Yes, random insertion is clearly where a linked list
would excel vs. rote recopying of a large array on every insertion. So
would it have had you written your own linked list using IDL PTRs (as
I
believe a few people have). It's for this reason that I feel that
random *accumulation* is a better test of LIST's overall speed, since
LIST is a native, internal IDL type and can potentially do more than
we
could do.

> Part of the reason the LIST is slower in your example is the overhead
> with both error checking and the operator overloading. The List::Add
> and List::overloadForeach are both method calls, so there is some
> additional overhead for making a call instead of just doing it in-
> place like in your pointer example.

Right. That's clearly evident in the comparison between LIST and
Pointer (Blue/Green) in my results.

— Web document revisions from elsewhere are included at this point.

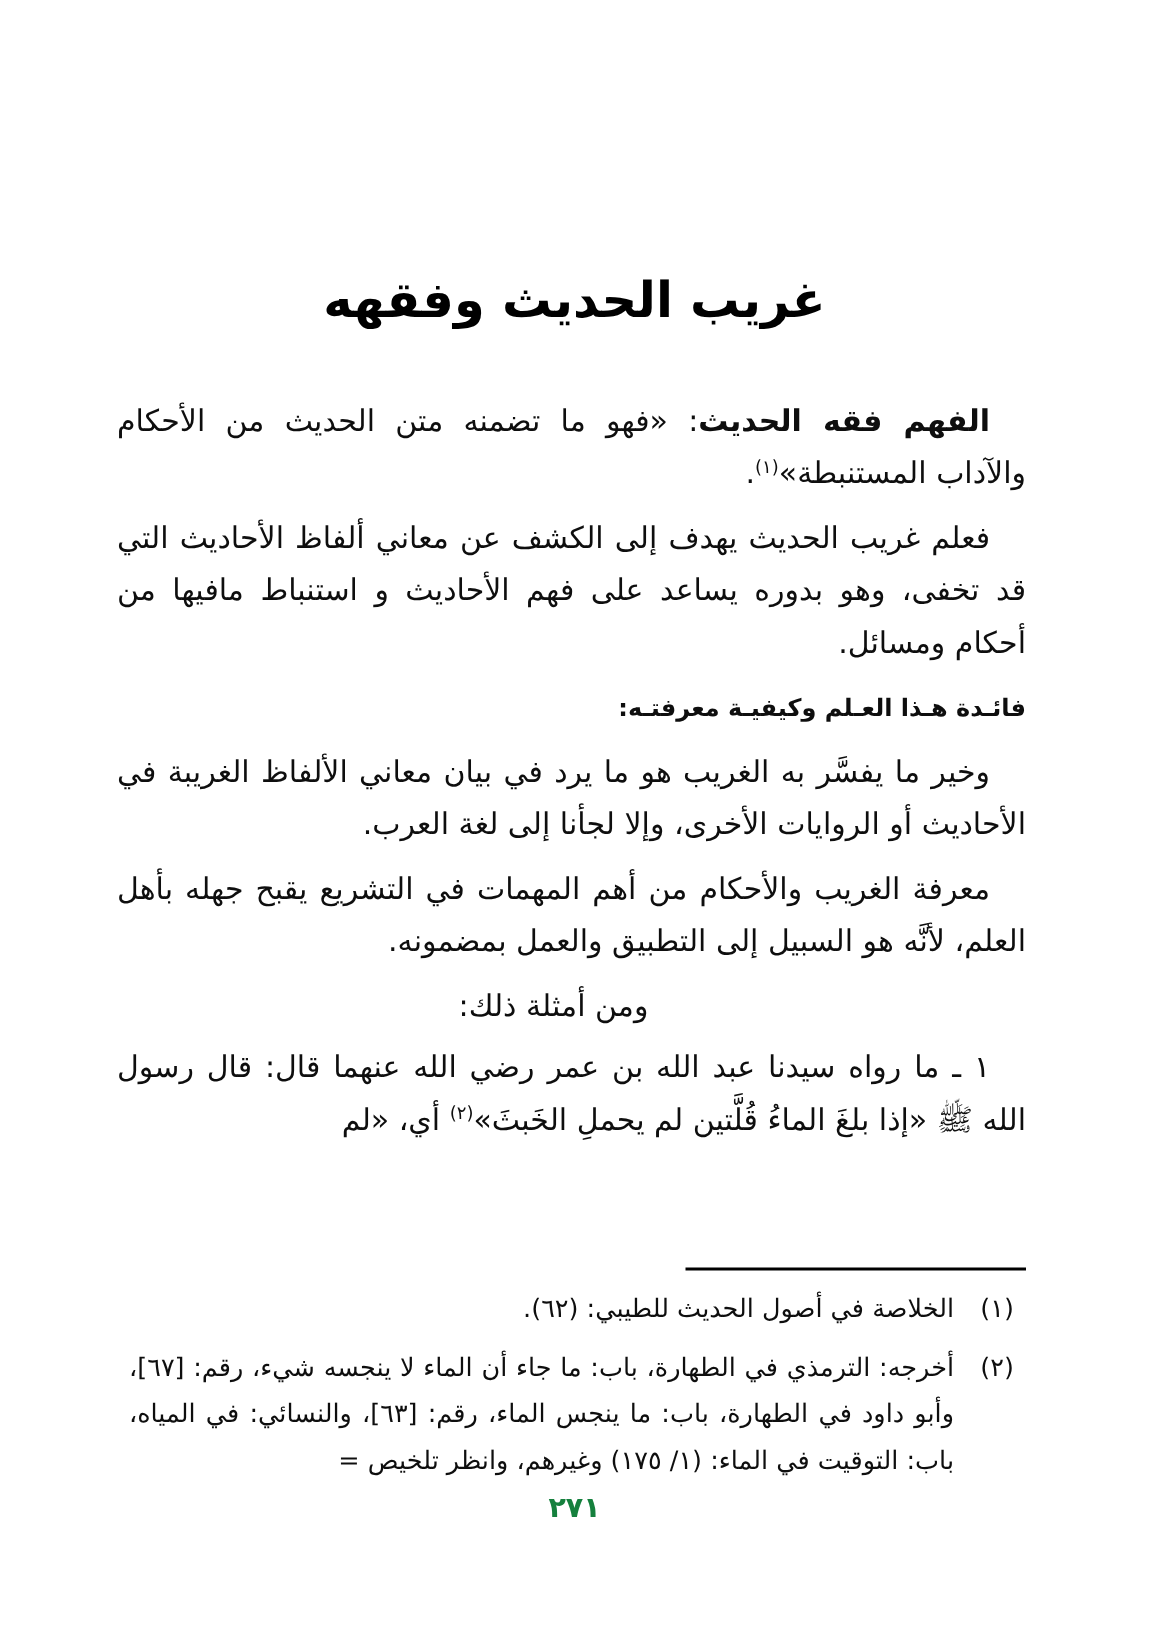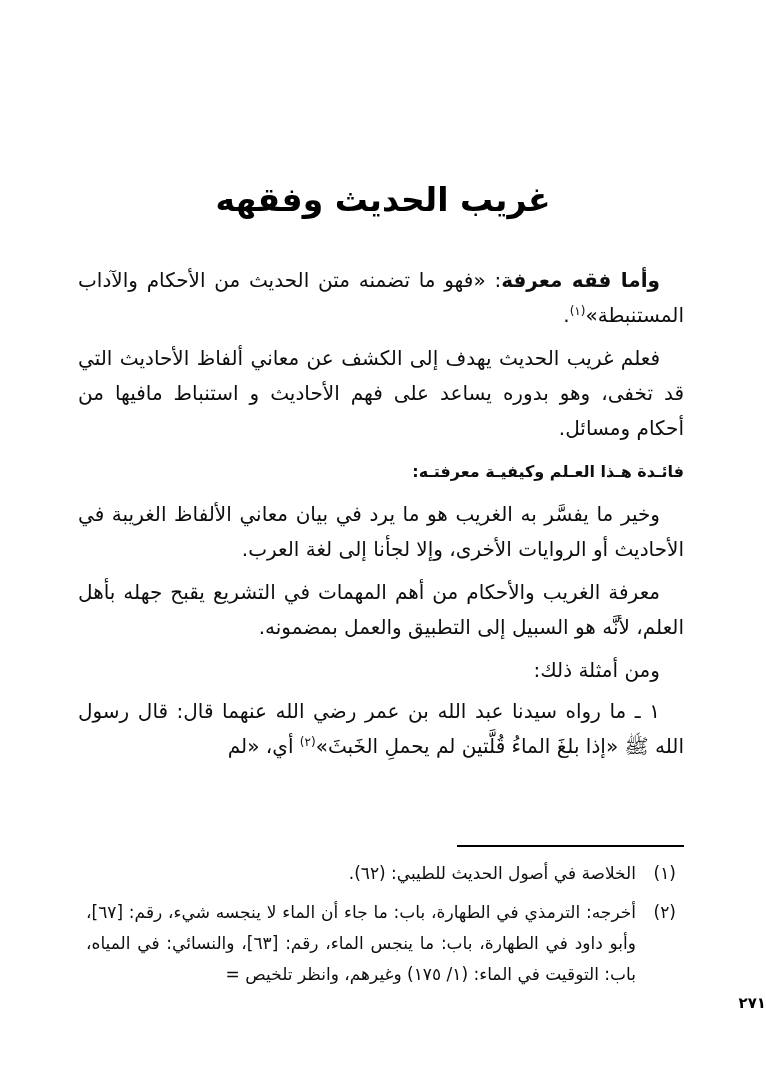"وأما فقه معرفة" span.lead { text: وأما فقه معرفة -> الفهم فقه الحديث }
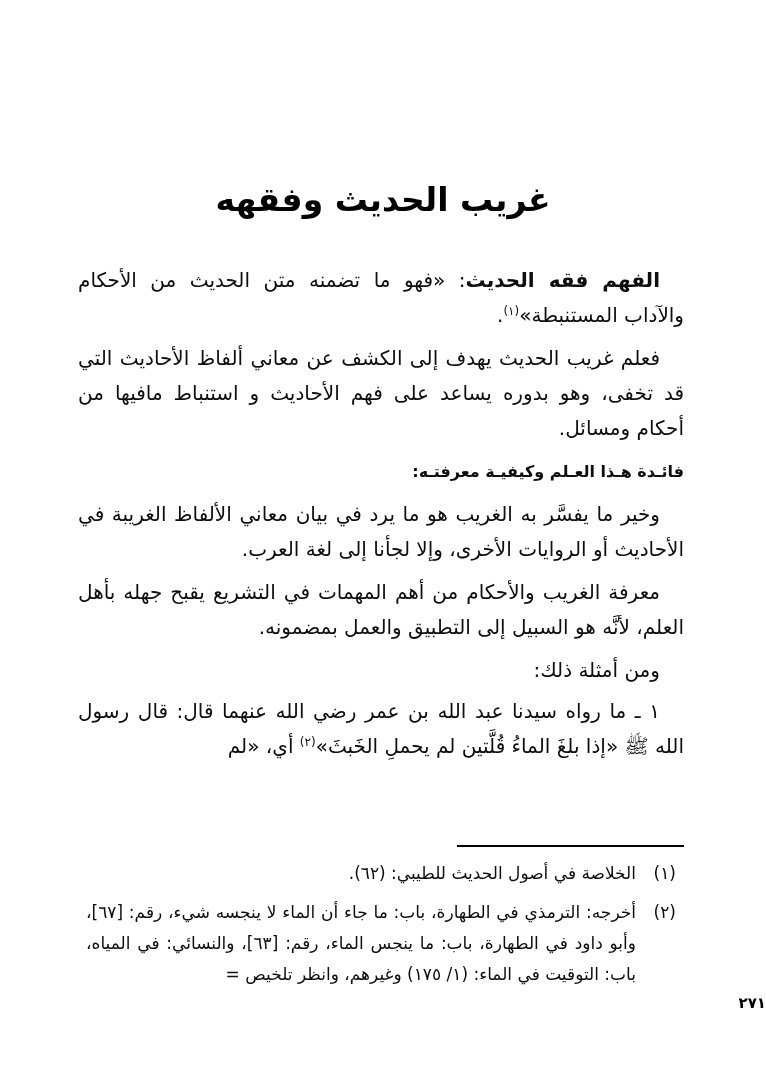"ومن أمثلة ذلك:" .example-line { text-align: right -> center }
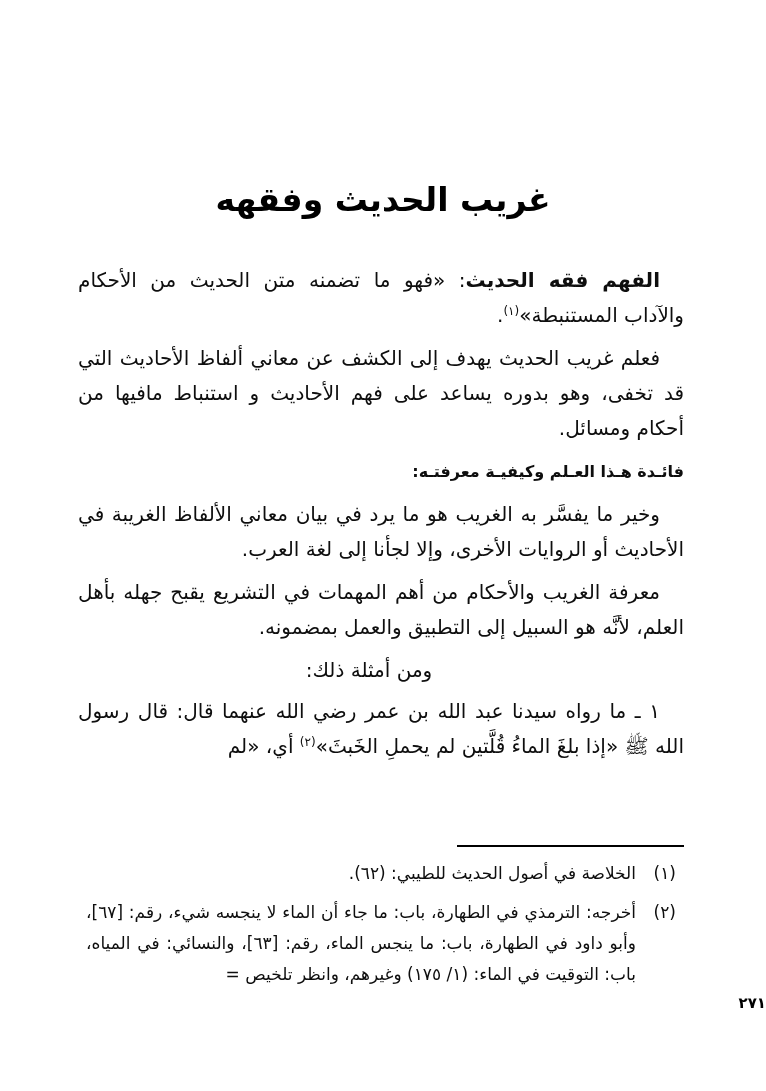"٢٧١" .page-number { color: #000000 -> #15803d; font-size: 15px -> 19px; text-align: none -> center }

I'm a bit surprised that the
overhead would still be significant when adding thousands of elements
at
a time.

> Now, all that being said, we'll continue to make performance
> improvements in future versions. For example, I just rewrote the
> List::ToArray to be about 10 times faster. It's still "brutally slow"
> for your particular example, but for other scenarios it's much faster.
>
> Finally, I like your idea about making the ::ToArray method work
> properly for list elements that are arrays. I'll see what I can do.

Thanks. I had presumed there would be plenty of optimization overhead
left for LIST. Good luck squeezing all of it out!